O peixe e a minhoca

O rio secou e um peixe debate-se numa poça de lama em seu estertor.

Uma minhoca surge do solo e fica observando o martírio do pobre peixe.

O peixe vendo a minhoca pede ajuda a ela.

_Ajude-me, por favor. Preciso voltar à água imediatamente, senão morro.

_Porque devo ajudá-lo se faz de mim um bom petisco?

_Não posso ser cobrado por isso. O culpado é o pescador que te oferece a mim revestindo um anzol, enganando-me e capturando-me. Confundo-o com o que me alimenta e isso me custa caro: a própria vida. Não fosse isso jamais lhe causaria mal, considerando que você vive em terra firme e eu na água.

_Mas se não fosse para pescá-lo, o pescador não me usaria, já que sou eu que arejo o solo para que as plantas vicejem com rigor. Não sirvo a ele como alimento, mas sou um dos responsáveis pela sua alimentação vegetal.

_Ainda assim culpo o pescador. Pois, como já lhe disse você não me serve de alimento; vivemos em meios completamente diferentes e antagônicos.

_O pescador é o agente, mas você é o motivador, e eu, pobre coitada, a isca. Não fosse sua confusão e gula, o pescador deixaria de me usar em suas pescarias. E eu viveria para o que realmente vim ao mundo: arejar o solo e fertilizá-lo.

_E por isso vai me deixar morrer à míngua? Somos ambos vítimas do engodo do pescador. Se você morre indiretamente por minha causa, já eu, morro diretamente por sua causa.

_Não é por isso. Apenas exteriorizo a minha queixa. Mas, como posso salvá-lo se não tenho mãos nem pernas para levá-lo á água mais próxima? Ainda mais - temendo-a e temendo-te- já que na água não vivo e pode querer comer-me como último regalo.

_Longe de mim querer isso. Confundo-te na água, não na terra. E não sinto prazer quando te levo à boca, muito pelo contrário, o que sinto é uma fisgada. O que preciso agora é respirar, não comer.

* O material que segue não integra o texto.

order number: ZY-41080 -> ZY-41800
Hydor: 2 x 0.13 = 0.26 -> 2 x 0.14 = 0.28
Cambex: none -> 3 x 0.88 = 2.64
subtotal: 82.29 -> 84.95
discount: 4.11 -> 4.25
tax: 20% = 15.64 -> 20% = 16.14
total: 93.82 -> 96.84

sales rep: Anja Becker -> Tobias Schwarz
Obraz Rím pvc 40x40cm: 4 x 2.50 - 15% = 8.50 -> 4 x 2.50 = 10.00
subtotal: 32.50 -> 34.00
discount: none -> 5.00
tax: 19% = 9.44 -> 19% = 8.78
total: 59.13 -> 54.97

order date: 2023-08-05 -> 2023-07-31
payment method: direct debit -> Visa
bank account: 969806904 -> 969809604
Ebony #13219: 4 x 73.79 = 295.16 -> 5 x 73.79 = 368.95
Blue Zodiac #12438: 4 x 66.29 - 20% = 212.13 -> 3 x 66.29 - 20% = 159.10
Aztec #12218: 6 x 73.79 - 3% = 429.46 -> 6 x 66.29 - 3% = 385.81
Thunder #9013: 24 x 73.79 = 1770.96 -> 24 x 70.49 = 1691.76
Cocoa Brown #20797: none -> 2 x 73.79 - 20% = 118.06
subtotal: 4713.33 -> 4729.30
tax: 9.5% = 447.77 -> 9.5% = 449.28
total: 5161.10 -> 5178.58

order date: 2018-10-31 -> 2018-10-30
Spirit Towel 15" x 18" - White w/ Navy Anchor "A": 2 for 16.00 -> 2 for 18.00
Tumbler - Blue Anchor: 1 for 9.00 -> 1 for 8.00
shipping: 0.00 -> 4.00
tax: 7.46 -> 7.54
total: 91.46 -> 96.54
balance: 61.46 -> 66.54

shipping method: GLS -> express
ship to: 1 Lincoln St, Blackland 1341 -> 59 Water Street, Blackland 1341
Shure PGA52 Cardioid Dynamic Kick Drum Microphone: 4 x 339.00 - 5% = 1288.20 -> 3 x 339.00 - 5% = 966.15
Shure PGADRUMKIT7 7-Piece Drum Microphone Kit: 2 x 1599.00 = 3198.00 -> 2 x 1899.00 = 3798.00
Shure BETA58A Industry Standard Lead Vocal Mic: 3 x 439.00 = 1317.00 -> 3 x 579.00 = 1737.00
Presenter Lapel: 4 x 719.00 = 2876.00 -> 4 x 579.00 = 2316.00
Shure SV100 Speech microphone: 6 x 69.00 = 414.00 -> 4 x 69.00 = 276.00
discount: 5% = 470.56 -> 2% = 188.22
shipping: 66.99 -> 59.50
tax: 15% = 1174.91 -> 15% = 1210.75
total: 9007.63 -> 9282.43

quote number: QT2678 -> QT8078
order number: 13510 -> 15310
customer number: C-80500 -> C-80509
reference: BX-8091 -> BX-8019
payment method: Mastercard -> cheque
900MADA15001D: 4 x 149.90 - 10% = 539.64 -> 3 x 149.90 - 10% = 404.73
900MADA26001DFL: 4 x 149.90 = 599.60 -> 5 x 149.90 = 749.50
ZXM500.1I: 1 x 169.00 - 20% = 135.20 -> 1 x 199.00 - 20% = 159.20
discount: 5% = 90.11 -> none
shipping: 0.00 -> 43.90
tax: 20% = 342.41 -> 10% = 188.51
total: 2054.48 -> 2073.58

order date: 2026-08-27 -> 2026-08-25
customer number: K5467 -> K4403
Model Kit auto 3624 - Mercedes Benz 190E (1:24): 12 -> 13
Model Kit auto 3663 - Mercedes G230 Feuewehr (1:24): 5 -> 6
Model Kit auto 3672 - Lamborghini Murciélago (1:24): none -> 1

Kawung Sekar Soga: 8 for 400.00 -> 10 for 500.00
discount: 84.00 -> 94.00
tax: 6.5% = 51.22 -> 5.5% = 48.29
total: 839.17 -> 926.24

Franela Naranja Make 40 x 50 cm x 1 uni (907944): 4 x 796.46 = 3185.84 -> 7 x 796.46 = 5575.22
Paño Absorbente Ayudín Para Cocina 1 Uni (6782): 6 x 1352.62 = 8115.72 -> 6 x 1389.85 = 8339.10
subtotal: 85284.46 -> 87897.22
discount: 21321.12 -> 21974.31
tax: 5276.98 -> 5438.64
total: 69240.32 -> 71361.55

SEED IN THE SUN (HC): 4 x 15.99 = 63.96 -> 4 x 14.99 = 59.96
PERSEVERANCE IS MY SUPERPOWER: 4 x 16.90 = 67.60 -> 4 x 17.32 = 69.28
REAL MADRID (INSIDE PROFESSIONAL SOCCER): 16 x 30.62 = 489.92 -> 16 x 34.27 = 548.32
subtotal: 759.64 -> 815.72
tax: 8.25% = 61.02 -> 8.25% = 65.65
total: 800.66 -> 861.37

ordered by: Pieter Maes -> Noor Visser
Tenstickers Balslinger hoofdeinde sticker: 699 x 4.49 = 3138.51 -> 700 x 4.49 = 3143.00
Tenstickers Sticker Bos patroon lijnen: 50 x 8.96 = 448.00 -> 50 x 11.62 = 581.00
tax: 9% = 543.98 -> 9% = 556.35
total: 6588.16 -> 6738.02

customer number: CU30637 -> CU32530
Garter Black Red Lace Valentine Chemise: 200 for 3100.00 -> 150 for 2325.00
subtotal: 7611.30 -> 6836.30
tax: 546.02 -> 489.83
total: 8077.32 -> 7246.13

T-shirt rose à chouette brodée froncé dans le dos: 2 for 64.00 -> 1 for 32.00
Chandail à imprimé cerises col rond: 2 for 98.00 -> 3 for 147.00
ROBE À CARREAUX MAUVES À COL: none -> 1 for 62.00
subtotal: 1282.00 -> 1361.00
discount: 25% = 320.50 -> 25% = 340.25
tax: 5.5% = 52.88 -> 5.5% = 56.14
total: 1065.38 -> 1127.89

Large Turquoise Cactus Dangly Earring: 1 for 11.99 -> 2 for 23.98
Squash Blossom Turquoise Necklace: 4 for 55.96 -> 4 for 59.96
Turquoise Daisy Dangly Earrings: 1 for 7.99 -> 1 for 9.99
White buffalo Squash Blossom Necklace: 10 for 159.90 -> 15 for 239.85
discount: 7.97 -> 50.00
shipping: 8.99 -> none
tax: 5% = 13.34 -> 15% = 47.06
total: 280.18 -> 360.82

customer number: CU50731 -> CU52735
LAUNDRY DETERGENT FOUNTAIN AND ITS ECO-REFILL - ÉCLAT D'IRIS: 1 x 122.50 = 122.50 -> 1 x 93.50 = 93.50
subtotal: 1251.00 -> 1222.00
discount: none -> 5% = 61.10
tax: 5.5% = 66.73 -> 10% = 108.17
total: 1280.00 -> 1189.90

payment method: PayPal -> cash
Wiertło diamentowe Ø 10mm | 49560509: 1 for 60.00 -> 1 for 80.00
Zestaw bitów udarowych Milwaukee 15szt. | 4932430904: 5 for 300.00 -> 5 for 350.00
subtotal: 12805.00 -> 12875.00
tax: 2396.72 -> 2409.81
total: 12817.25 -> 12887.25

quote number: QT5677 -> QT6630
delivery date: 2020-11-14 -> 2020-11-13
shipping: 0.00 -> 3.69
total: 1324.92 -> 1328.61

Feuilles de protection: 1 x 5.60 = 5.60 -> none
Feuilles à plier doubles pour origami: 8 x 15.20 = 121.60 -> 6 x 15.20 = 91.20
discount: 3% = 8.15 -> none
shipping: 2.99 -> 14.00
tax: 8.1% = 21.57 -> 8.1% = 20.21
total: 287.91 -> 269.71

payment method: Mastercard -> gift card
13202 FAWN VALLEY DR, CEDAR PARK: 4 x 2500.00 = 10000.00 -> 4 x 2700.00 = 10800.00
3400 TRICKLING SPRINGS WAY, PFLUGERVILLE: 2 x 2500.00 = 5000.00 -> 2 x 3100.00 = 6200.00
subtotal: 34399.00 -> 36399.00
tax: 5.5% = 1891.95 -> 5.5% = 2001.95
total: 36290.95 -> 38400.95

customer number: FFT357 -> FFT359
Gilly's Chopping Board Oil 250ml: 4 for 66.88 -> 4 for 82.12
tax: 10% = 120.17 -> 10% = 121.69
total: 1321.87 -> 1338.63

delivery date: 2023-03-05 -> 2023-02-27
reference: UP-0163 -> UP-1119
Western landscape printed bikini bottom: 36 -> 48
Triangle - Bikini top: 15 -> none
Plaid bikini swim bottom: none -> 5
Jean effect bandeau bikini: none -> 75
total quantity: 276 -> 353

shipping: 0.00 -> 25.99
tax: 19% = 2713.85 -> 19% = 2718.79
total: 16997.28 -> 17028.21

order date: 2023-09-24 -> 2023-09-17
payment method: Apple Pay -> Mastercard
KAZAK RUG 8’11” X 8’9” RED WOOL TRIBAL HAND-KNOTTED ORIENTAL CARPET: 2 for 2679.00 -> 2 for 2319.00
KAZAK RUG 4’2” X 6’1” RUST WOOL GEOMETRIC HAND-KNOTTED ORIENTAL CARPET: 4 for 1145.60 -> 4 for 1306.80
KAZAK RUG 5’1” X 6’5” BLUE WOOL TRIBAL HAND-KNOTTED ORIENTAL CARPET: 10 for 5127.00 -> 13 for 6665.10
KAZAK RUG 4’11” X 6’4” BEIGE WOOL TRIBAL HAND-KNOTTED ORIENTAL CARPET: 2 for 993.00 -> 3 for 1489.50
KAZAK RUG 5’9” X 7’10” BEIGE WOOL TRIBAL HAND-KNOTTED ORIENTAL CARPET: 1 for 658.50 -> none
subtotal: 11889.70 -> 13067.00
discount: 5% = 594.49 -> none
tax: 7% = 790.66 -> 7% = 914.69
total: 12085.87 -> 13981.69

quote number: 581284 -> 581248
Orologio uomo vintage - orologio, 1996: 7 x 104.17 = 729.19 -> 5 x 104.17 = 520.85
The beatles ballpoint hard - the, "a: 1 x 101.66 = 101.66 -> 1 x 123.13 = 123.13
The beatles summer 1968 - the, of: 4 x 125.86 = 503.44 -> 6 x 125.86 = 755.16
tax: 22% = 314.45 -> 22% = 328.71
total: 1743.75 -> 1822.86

_Porque não pede ajuda ao pescador? Ele é o único que pode realizar o teu desejo.

_Pelo mesmo motivo de você não querer me ajudar. Acrescentando que você não é a minha presa, mas eu sou a presa dele.

_Então reze para chover e a água para o rio voltar. Eu, entretanto, rezo para não chover; pois, sem água não há peixe, sem peixe não há pesca e sem pesca eu posso tocar minha vidinha, sem medo de servir de isca.

Assim é a vida.

Você, leitor, é a minhoca, o peixe ou o pescador?